Diego Erba: difficile trovare persone abilitate solo per alcune materie nelle scuole medie
Qual è la situazione in Ticino?
«Nella scuola elementare, nessun problema: abbiamo un numero più che sufficiente di docenti e i Comuni non hanno nessuna difficoltà a trovare il personale insegnante. A livello di scuola media non abbiamo grossi problemi; non sempre però riusciamo a trovare per il momento persone abilitate all’insegnamento di alcune materie, quali la matematica, le scienze e, poco, il francese».

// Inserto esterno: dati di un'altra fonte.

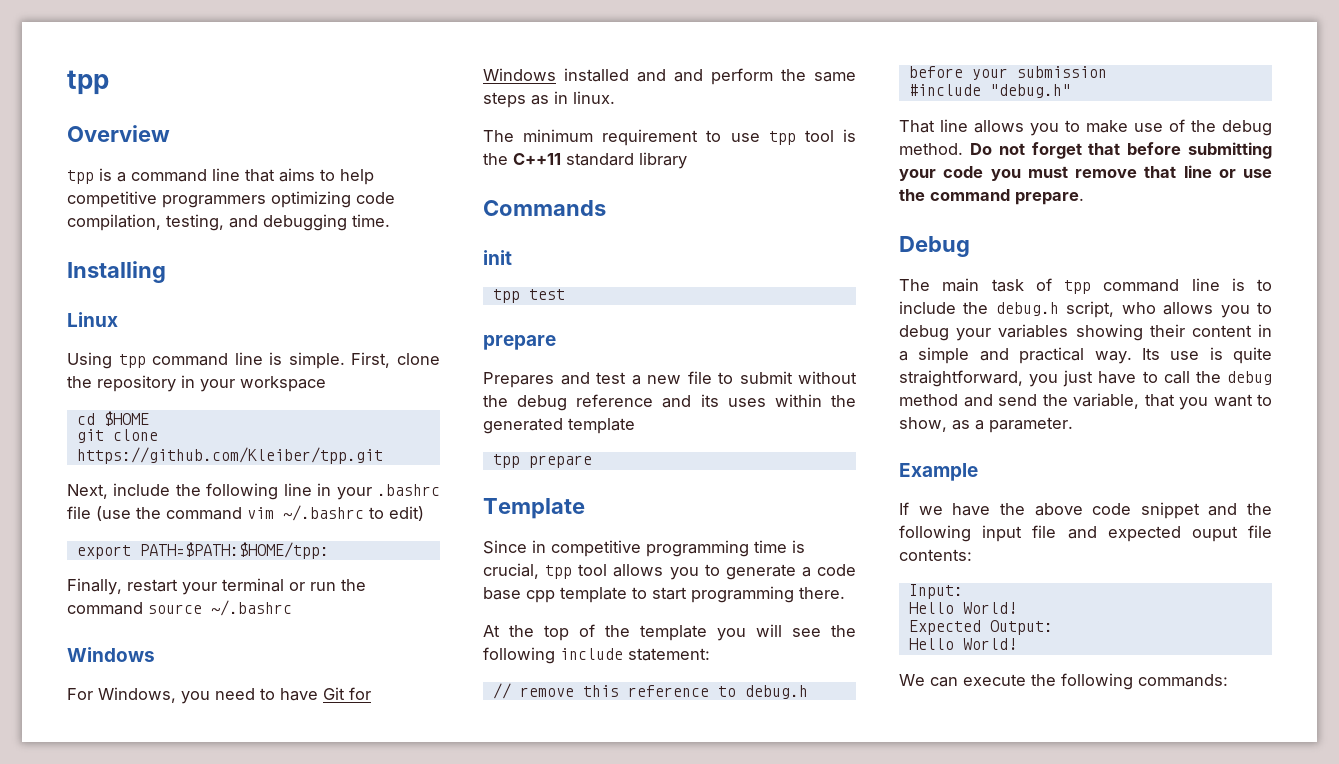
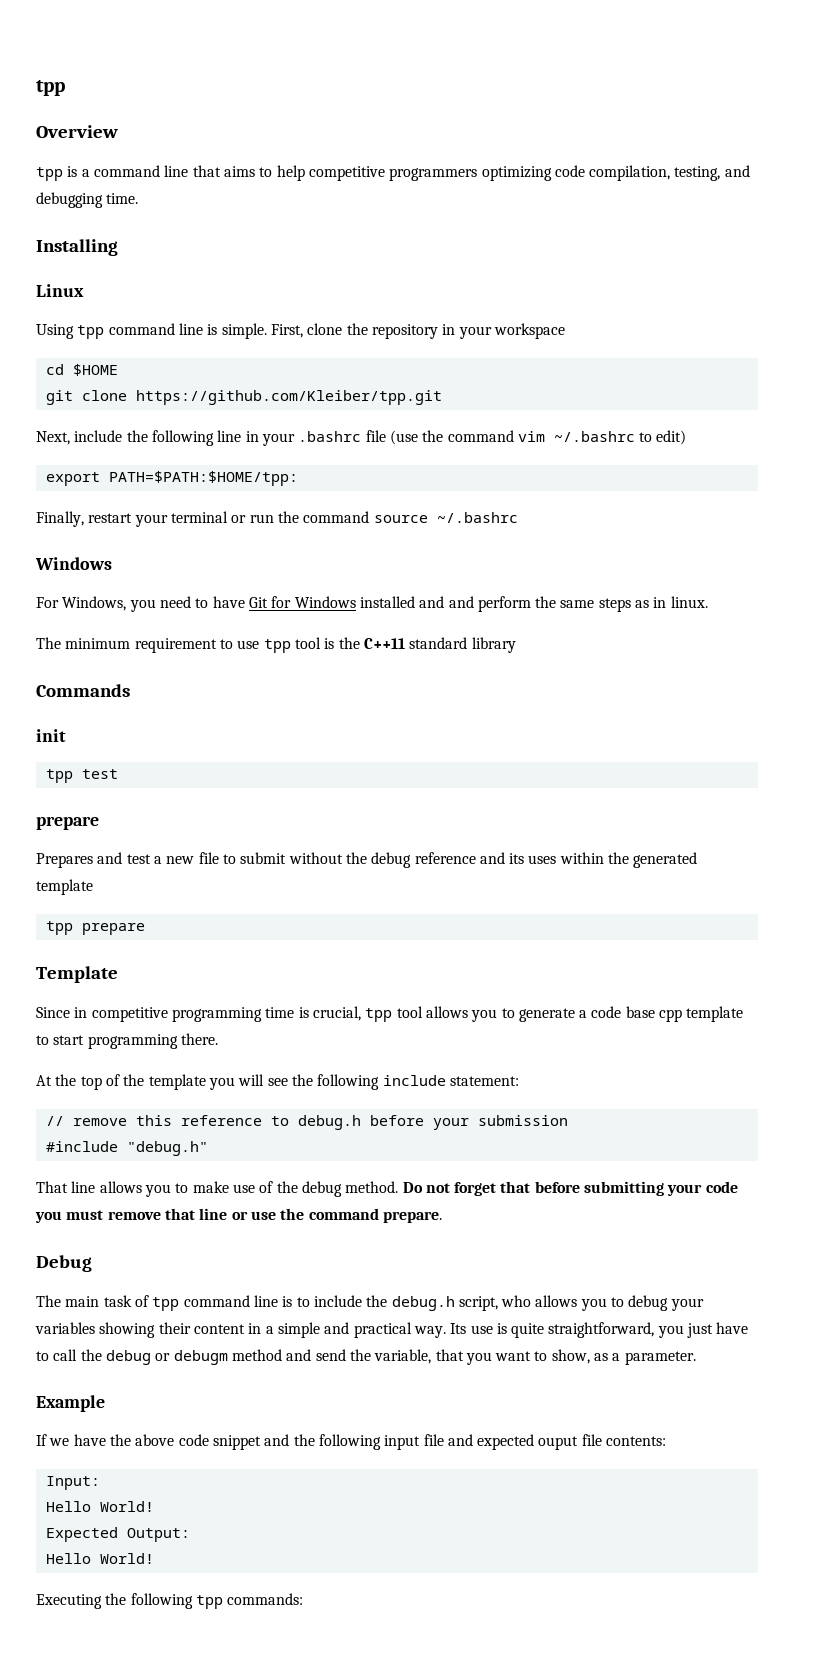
(1272, 378) none -> [155,1350,228,1365] or debugm
[899,673,1133,690] We can execute the following -> [36,1593,223,1609] Executing the following tpp

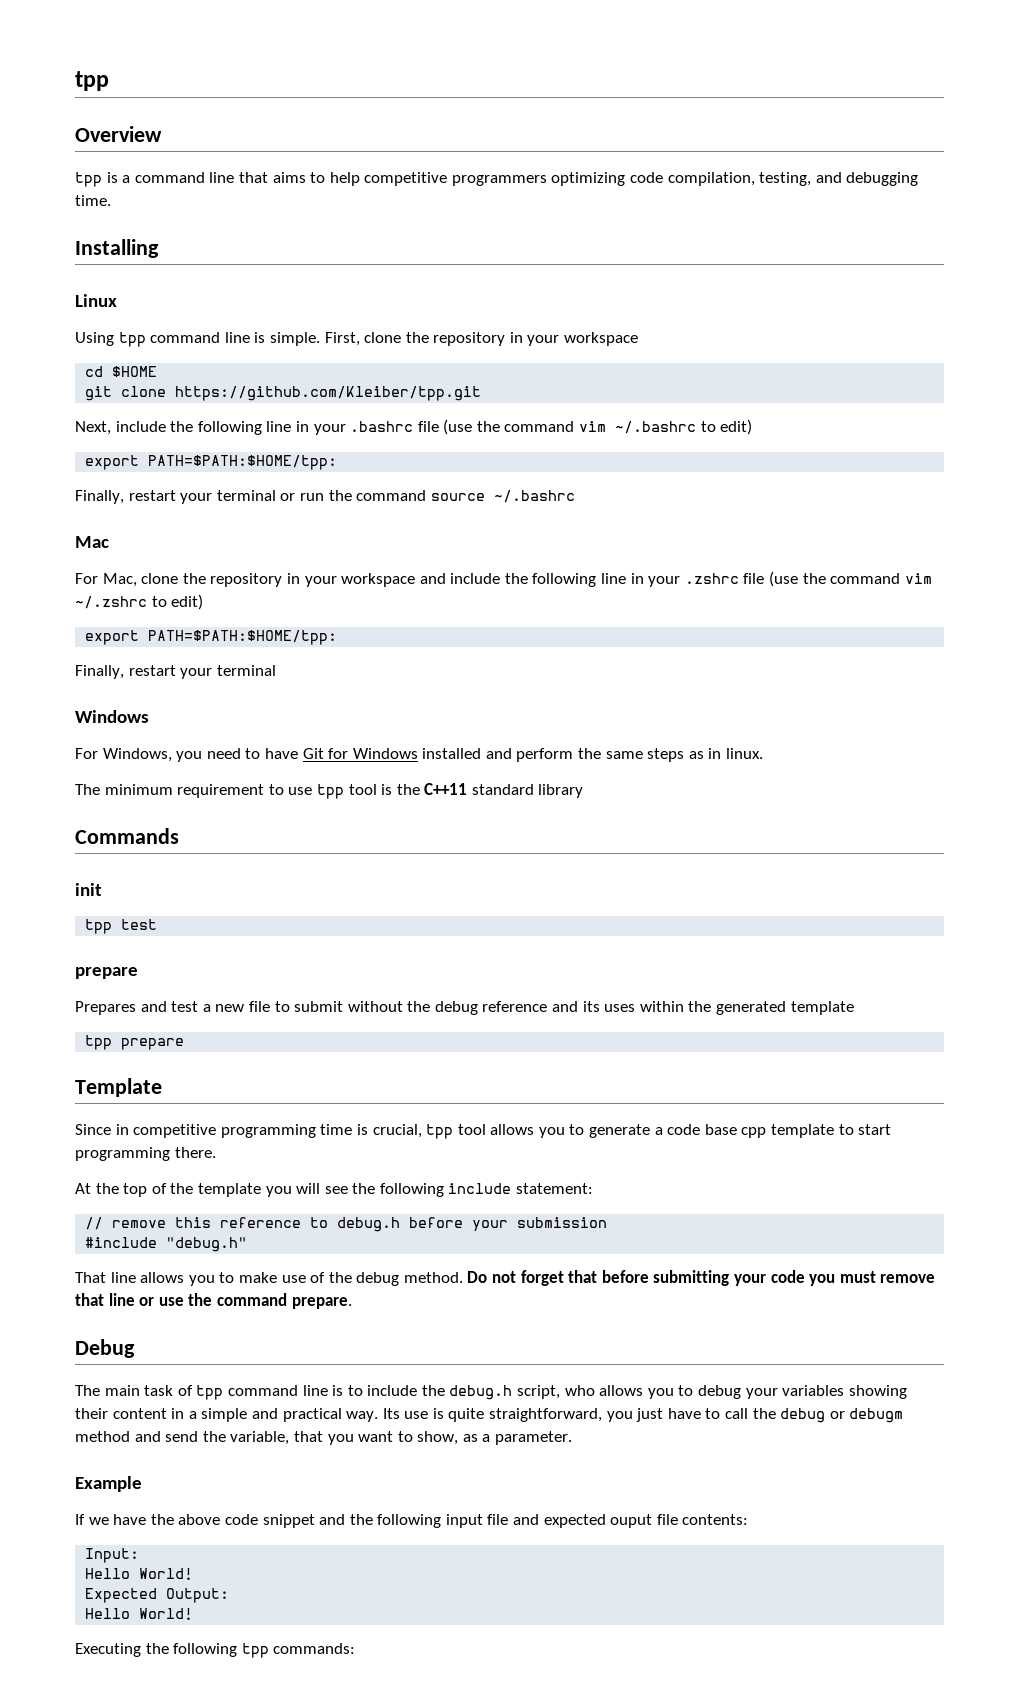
(518, 517) none -> [75,536,109,548] [75,571,932,587] [75,594,204,610] [85,630,338,645] [75,665,276,679] // Mac // For Mac, clone the repository in your workspace and include the following line in your .zshrc file (use the command vim ~/.zshrc to edit) // export PATH=$PATH:$HOME/tpp: // Finally, restart your terminal
[448,596,474,608] and -> (512, 753) none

Come rimediate a queste difficoltà?
«In questi casi prendiamo persone con una sufficiente preparazione accademica (che per insegnare matematica, per esempio, abbiano fatto ingegneria o informatica), le assumiamo e così riusciamo a coprire le ore senza difficoltà. Ovviamente questi sono degli incarichi che noi definiamo “limitati”, perché l’anno dopo, se ci sono disponibili persone con l’abilitazione corrispondente, queste prendono il posto».
Tra le cause della mancanza di insegnanti, nella Svizzera tedesca è stato indicato anche l’aumento degli scolari. Succede anche in Ticino?
«No. Noi abbiamo in pratica una stabilità degli effettivi, con forse un centinaio di allievi in meno nella scuola media e altrettanti in meno nella scuola elementare. L’aspetto demografico non è un problema».
E l’età degli insegnanti è un problema?
«In effetti siamo negli anni di un forte ricambio del personale insegnante, perché ce ne sono tanti che arrivano all’età di sessant’anni e vanno in pensione».
Nel resto della Svizzera oltre un terzo dei docenti andrà in pensione entro 10-15 anni. La proporzione è uguale anche in Ticino?
«Diciamo che potrebbe anche starci in termini generali, anche se poi è molto settorializzata secondo le discipline d’insegnamento. Per esempio, se parte degli insegnanti di educazione fisica vanno in pensione, non ho nessuna difficoltà a trovare i sostituti. Lo stesso dicasi per l’italiano. Ma per discipline come la matematica, qualche problema in più c’è. Per noi è più facile affrontare questa situazione, dato che l’organizzazione della nostra scuola è un po’ diversa dalla scuola svizzero-tedesca. I nostri docenti generalmente insegnano una o due discipline; nella Svizzera tedesca capita invece, soprattutto nella loro scuola media, che i docenti insegnino quattro o cinque materie. Quindi, nonostante qualche piccola difficoltà (la femminilizzazione della professione, l’esigenza del lavoro a metà tempo) la situazione è sotto controllo».